- _Exercise_:
Out of the lines below, please list those that hold the string "block".

- _Data records_:
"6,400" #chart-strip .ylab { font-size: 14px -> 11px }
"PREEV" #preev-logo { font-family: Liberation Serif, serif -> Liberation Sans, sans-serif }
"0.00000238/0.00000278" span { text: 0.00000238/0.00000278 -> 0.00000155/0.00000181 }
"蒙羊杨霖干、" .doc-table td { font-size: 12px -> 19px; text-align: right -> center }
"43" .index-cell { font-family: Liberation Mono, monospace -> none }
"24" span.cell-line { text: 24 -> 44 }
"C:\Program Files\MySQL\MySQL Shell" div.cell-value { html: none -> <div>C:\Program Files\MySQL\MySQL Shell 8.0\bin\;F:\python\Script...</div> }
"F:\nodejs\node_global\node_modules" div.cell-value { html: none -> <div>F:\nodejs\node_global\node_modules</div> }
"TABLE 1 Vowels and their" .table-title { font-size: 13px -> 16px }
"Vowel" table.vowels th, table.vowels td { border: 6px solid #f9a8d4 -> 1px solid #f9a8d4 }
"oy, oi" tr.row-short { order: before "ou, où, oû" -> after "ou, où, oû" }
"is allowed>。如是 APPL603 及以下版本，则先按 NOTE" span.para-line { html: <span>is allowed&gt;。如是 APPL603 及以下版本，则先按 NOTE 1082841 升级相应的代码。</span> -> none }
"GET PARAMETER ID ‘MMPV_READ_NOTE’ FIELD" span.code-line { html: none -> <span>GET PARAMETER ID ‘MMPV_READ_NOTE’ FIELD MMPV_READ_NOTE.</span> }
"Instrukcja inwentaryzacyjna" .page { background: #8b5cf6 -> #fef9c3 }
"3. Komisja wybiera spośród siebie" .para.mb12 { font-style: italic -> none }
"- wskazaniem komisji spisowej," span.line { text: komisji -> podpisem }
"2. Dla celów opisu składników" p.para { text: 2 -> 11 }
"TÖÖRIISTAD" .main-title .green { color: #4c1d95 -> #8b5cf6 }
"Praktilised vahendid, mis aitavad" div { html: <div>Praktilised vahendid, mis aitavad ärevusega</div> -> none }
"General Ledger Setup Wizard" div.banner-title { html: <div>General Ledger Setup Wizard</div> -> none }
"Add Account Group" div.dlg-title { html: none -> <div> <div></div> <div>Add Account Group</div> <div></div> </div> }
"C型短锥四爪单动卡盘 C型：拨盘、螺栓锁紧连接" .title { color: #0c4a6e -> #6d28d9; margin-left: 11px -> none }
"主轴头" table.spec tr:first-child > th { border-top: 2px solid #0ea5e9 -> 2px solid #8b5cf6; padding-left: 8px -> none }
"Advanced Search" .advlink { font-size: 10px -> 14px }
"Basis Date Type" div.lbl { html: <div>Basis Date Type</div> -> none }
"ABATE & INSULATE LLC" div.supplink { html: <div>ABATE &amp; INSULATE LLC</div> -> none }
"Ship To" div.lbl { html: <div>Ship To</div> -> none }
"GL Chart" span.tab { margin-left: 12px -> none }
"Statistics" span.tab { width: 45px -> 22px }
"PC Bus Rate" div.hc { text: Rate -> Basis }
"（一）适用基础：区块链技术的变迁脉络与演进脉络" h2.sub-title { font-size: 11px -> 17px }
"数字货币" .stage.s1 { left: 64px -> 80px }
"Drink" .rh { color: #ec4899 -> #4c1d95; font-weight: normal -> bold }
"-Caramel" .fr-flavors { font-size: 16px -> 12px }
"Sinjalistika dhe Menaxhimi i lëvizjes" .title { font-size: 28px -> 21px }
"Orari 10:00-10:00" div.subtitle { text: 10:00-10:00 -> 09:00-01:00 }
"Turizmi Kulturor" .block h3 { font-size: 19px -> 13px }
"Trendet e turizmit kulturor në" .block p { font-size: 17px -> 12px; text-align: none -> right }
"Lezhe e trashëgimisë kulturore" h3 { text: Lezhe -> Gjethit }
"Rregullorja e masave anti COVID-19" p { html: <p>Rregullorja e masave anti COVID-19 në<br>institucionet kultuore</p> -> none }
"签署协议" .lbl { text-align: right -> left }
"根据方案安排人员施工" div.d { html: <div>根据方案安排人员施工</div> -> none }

- _Written response_:
"Turizmi Kulturor" .block h3 { font-size: 19px -> 13px }
"Trendet e turizmit kulturor në" .block p { font-size: 17px -> 12px; text-align: none -> right }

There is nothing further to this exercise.